→ WORK TASK: Beginning with the line where "pct85, Jan: -0.336 -> none" appears, please restate each line of the records below word for word until the last one, inclusive, and nothing else.

→ RECORDS FOR THE TASK:
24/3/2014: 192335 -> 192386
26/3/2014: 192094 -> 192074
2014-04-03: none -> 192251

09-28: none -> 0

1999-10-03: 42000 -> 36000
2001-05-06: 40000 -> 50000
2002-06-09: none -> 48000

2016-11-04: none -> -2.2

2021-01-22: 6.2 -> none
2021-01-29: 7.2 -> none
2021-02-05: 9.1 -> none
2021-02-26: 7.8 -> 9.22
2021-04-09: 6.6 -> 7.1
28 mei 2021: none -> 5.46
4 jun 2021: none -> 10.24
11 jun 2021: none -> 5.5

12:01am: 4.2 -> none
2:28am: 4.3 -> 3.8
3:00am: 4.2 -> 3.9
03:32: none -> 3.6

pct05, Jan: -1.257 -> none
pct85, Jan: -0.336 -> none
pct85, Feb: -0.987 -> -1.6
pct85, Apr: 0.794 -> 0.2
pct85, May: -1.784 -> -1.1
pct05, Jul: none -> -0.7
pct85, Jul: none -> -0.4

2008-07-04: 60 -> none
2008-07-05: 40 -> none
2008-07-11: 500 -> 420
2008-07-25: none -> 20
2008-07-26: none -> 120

→ ANSWER SECTION:
pct85, Jan: -0.336 -> none
pct85, Feb: -0.987 -> -1.6
pct85, Apr: 0.794 -> 0.2
pct85, May: -1.784 -> -1.1
pct05, Jul: none -> -0.7
pct85, Jul: none -> -0.4

2008-07-04: 60 -> none
2008-07-05: 40 -> none
2008-07-11: 500 -> 420
2008-07-25: none -> 20
2008-07-26: none -> 120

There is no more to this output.